Travis looked around to see if anyone was watching, then pulled back enough of a sack so Travis could see some leaves.
“I got five of them,” Travis said.
“Holy shit. Where’d that come from?”
“Found it when I was fishing.”
Travis pulled the sack back over the plant.
“Reckon I better start doing my fishing with you,” Shank said. “It’s for sure I been going to the wrong places.” Shank leaned against the tailgate. “What are you going to do with it? I know you ain’t about to smoke it yourself.”
“Sell it, if I can figure out who’ll buy it.”
“I bet Leonard Shuler would,” Shank said. “Probably give you good money for it too.”
“He don’t know me though. I’m not one of his potheads like you.”
“Well, we’ll just have to go and get you all introduced,” Shank said. “Let me lock my car and me and you will go pay him a visit.”
“How about we go over to Dink Shackleford’s first and get some beer.”
“Leonard’s got beer,” Shank said, “and his ain’t piss-warm like what we got last time at Dink’s.”
They drove out of Marshall, following 25 North. A pink, dreamy glow tinged the air. Rose-light evenings, Travis’s mother had called them. The carburetor coughed and gasped as the pickup struggled up High Rock Ridge. Travis figured soon enough he’d have money for a carburetor kit, maybe even get the whole damn engine rebuilt.
“You’re in for a treat, mee
ting Leonard,” Shank said. “There’s not another like him, leastways in this county.”
“Wasn’t he a teacher somewhere up north?”
“Yeah, but they kicked his ass out.”
“What for,” Travis asked, “taking money during homeroom for dope instead of lunch?”
Shank laughed.
“I wouldn’t put it past him, but the way I heard it he shot some fellow.”
“Kill him?”
“No, but he wasn’t trying to. If he had that man would have been dead before he hit the ground.”
“I heard tell he’s a good shot.”
“He’s way beyond good,” Shank said. “He can hit a chigger’s ass with that pistol of his.”
After a mile they turned off the blacktop and onto a dirt road. On both sides what had once been pasture sprouted with scrub pine and broom sedge. They passed a deserted farmhouse, and the road withered to no better than a logger’s skid trail. Trees thickened, a few silver-trunked river birch like slats of caught light among the darker hardwoods. The land made a deep seesaw and the woods opened into a small meadow, at the center a battered green and white trailer, its back windows painted black. Parked beside the trailer was a Buick LeSabre, front fender crumpled, rusty tailpipe held in place with a clothes hanger. Two large big-shouldered dogs scrambled out from under the trailer, barking furiously, brindle hair hackled behind their necks.

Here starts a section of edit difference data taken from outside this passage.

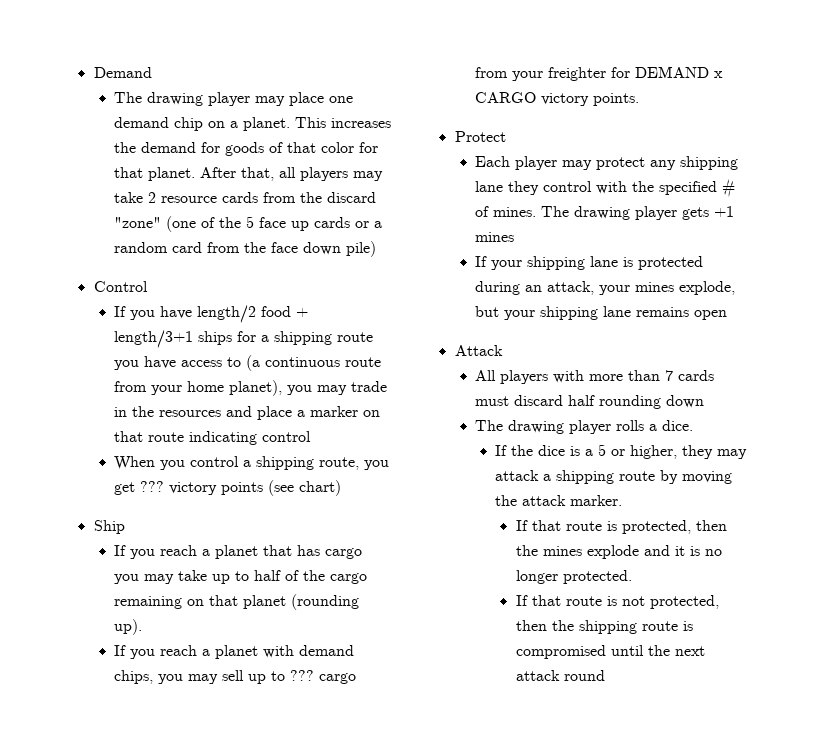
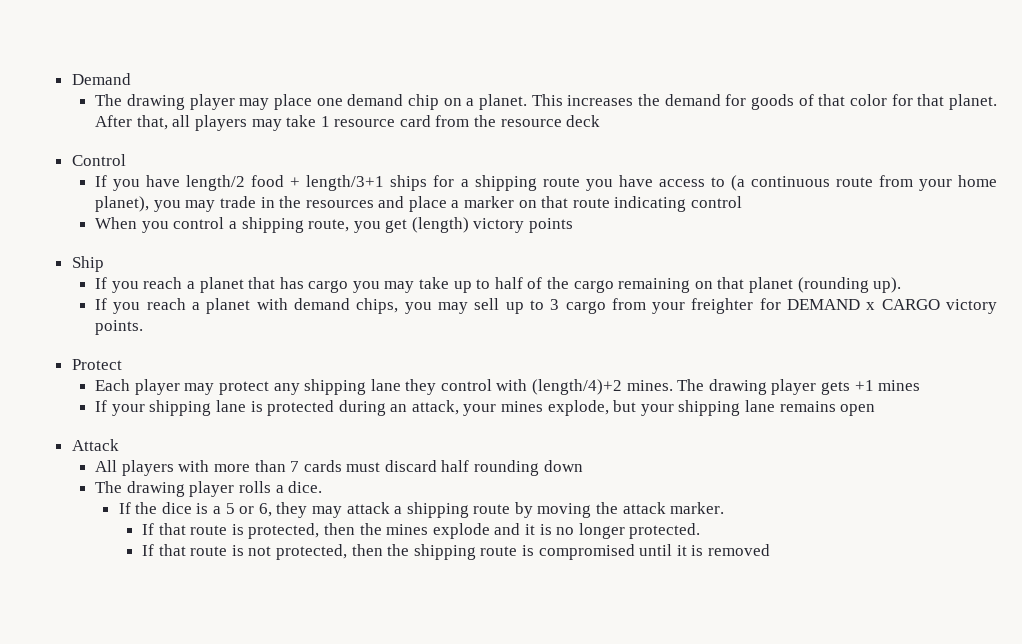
[147,192,376,203] [113,216,382,232] [113,241,376,257] 2 resource cards from the discard "zone" (one of the 5 face up cards or a random card from the face down pile) -> [320,115,601,127] 1 resource card from the resource deck
[139,481,164,492] ??? -> [411,217,469,233] (length)
[267,480,341,496] (see chart) -> (574, 225) none
[289,670,314,681] ??? -> [550,299,560,310] 3
[631,178,735,198] [474,206,489,217] the specified # of -> [532,379,623,395] (length/4)+2
[630,445,678,459] higher, -> [258,503,272,517] 6,
[647,645,705,656] [515,670,605,681] the next attack round -> [676,544,770,556] it is removed

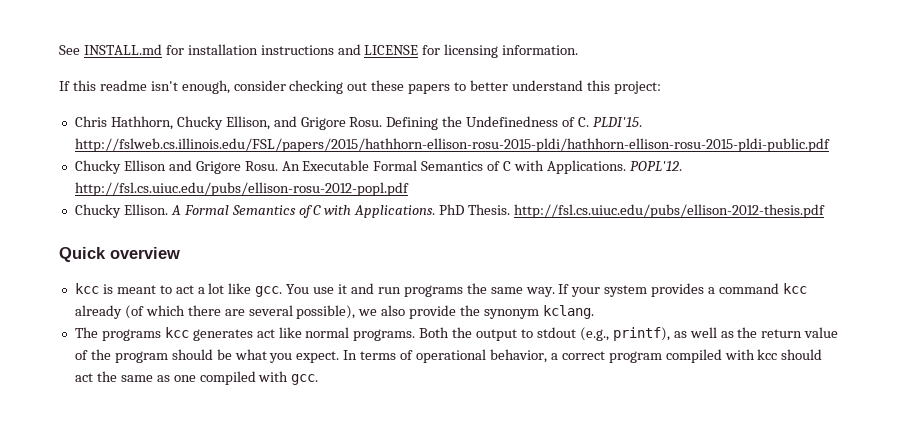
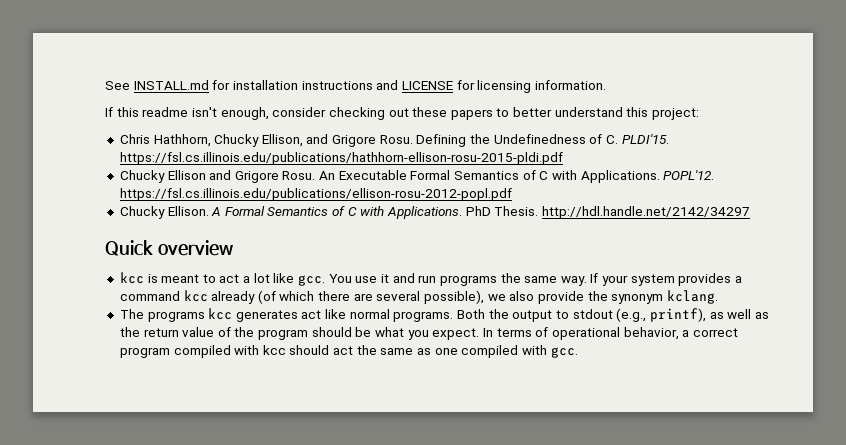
[74,138,830,152] http://fslweb.cs.illinois.edu/FSL/papers/2015/hathhorn-ellison-rosu-2015-pldi/hathhorn-ellison-rosu-2015-pldi-public.pdf -> [119,152,563,165] https://fsl.cs.illinois.edu/publications/hathhorn-ellison-rosu-2015-pldi.pdf
[74,182,409,196] http://fsl.cs.uiuc.edu/pubs/ellison-rosu-2012-popl.pdf -> [119,188,512,201] https://fsl.cs.illinois.edu/publications/ellison-rosu-2012-popl.pdf
[514,204,826,218] http://fsl.cs.uiuc.edu/pubs/ellison-2012-thesis.pdf -> [541,206,750,219] http://hdl.handle.net/2142/34297

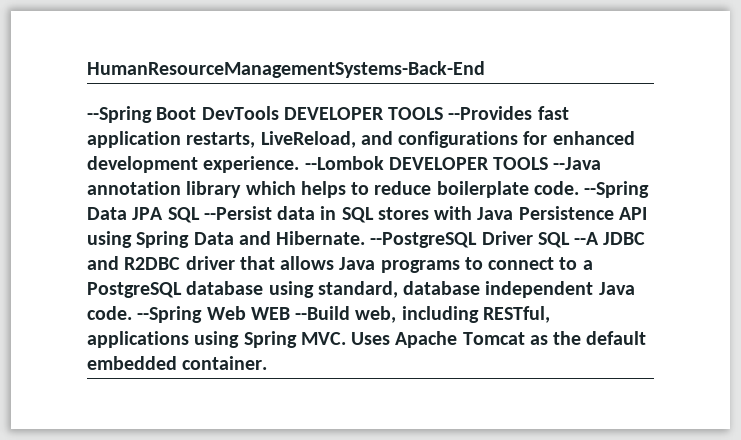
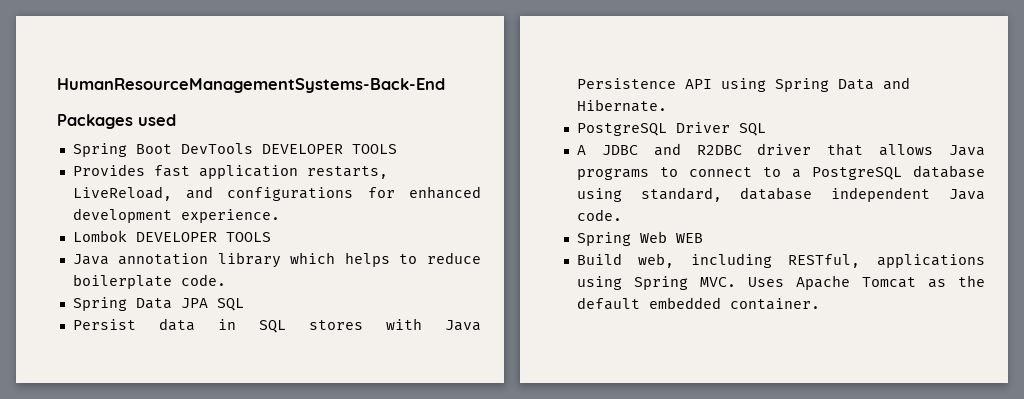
[87,106,152,123] --Spring -> [57,114,176,129] [72,143,127,157] Packages used // Spring
[448,106,533,120] --Provides -> [72,164,145,176] // Provides
[304,156,602,170] --Lombok DEVELOPER TOOLS --Java -> [72,230,271,242] [72,254,109,265] // Lombok DEVELOPER TOOLS // Java
[584,181,650,198] --Spring -> [72,297,127,311] // Spring
[203,206,272,220] --Persist -> [72,319,136,330] // Persist
[370,232,478,248] --PostgreSQL -> [576,123,667,136] // PostgreSQL
[574,232,600,245] --A -> [576,145,586,155] // A
[137,306,203,323] --Spring -> [576,232,631,246] // Spring
[295,306,351,320] --Build -> [576,253,622,265] // Build

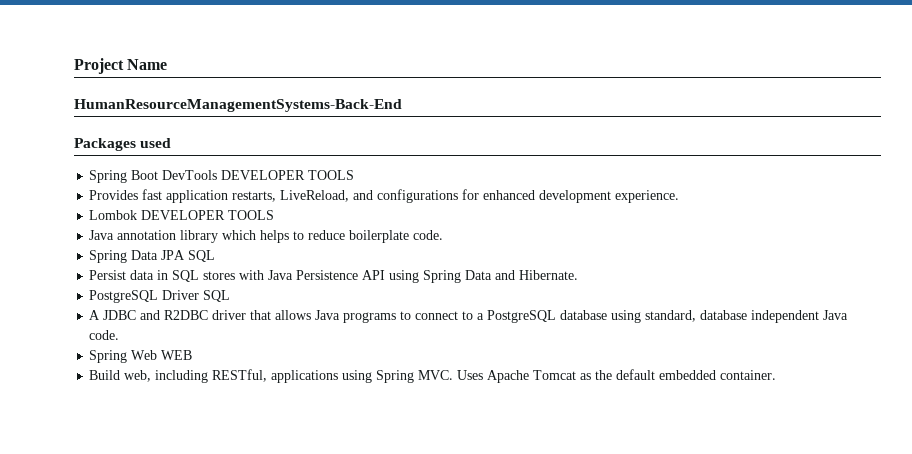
(57, 85) none -> [74,58,168,74] Project Name //

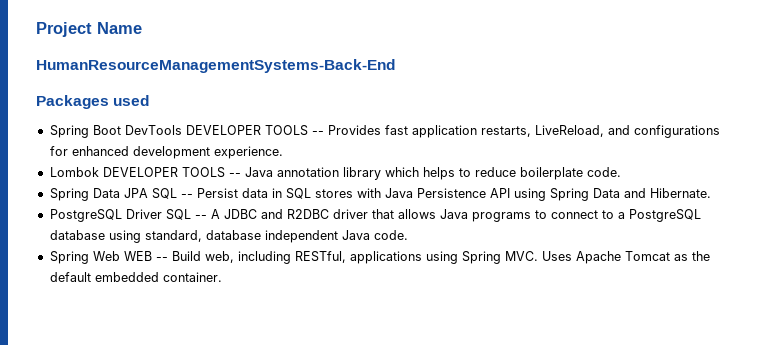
(355, 175) // -> [311,131,324,135] --
(275, 215) // -> [228,173,241,177] --
(216, 256) // -> [180,194,193,198] --
(231, 296) // -> [194,215,207,219] --
(193, 355) // -> [155,257,168,261] --

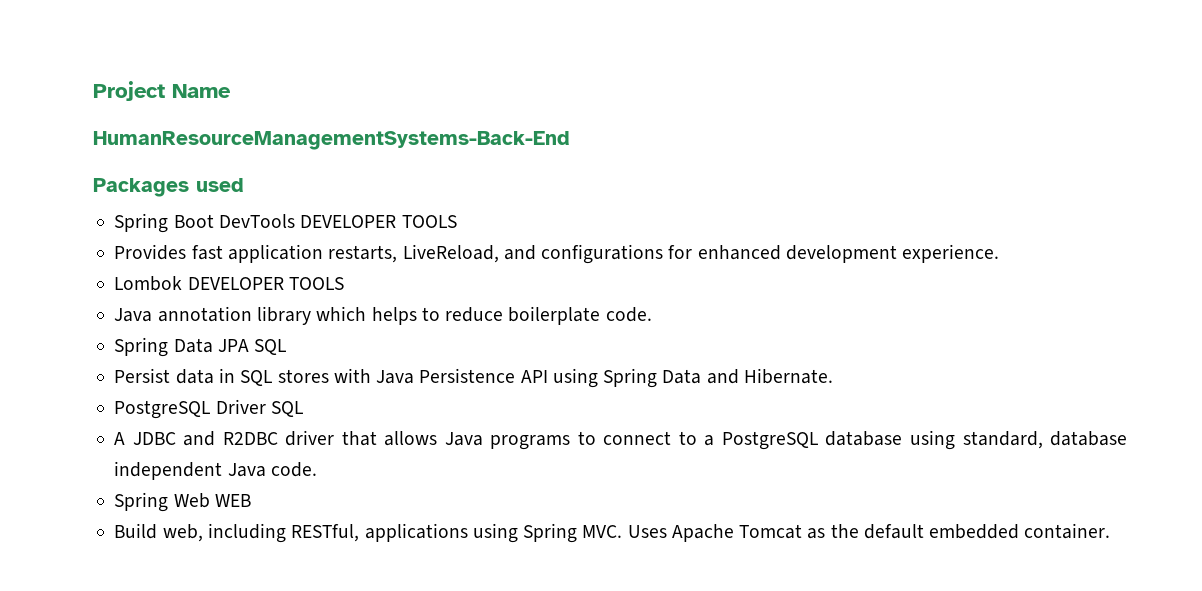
[311,131,324,135] -- -> (457, 221) //
[228,173,241,177] -- -> (344, 283) //
[180,194,193,198] -- -> (287, 347) //
[194,215,207,219] -- -> (303, 409) //
[155,257,168,261] -- -> (251, 500) //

“Those damn dogs are Plott hounds,” Travis said, rolling his window up higher.
Shank laughed.
“They’re all bark and bristle,” Shank said. “Them two wouldn’t fight a tomcat, much less a bear.”
The trailer door opened and a man wearing nothing but a frayed pair of khaki shorts stepped out, his brown eyes blinking like some creature unused to light. He yelled at the dogs and they slunk back under the trailer.

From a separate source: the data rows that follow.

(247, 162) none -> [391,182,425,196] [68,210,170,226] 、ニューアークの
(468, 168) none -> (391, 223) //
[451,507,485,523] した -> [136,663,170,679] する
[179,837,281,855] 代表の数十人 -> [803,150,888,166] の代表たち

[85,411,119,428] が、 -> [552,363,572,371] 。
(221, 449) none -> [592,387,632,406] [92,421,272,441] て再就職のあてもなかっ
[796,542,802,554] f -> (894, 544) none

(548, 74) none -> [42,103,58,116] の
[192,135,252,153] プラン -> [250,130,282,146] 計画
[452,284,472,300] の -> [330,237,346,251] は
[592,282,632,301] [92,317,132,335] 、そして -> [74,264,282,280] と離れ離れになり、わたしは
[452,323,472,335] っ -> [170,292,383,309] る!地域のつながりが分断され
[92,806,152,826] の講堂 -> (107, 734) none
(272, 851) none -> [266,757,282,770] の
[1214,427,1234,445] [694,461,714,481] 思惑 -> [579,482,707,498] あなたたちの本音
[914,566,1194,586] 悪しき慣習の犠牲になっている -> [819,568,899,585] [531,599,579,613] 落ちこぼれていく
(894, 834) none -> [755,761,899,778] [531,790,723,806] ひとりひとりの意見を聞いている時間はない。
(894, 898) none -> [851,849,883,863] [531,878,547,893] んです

The man was no taller than Travis. Blond, stringy hair touched his shoulders, something not quite a beard and not quite stubble on his face. Older than Travis had figured, at least in his mid-thirties. But it was more than the creases in the brow that told Travis this. It was the way the man’s shoulders drooped and arms hung—like taut, invisible ropes were attached to both his wrists and pulling toward the ground.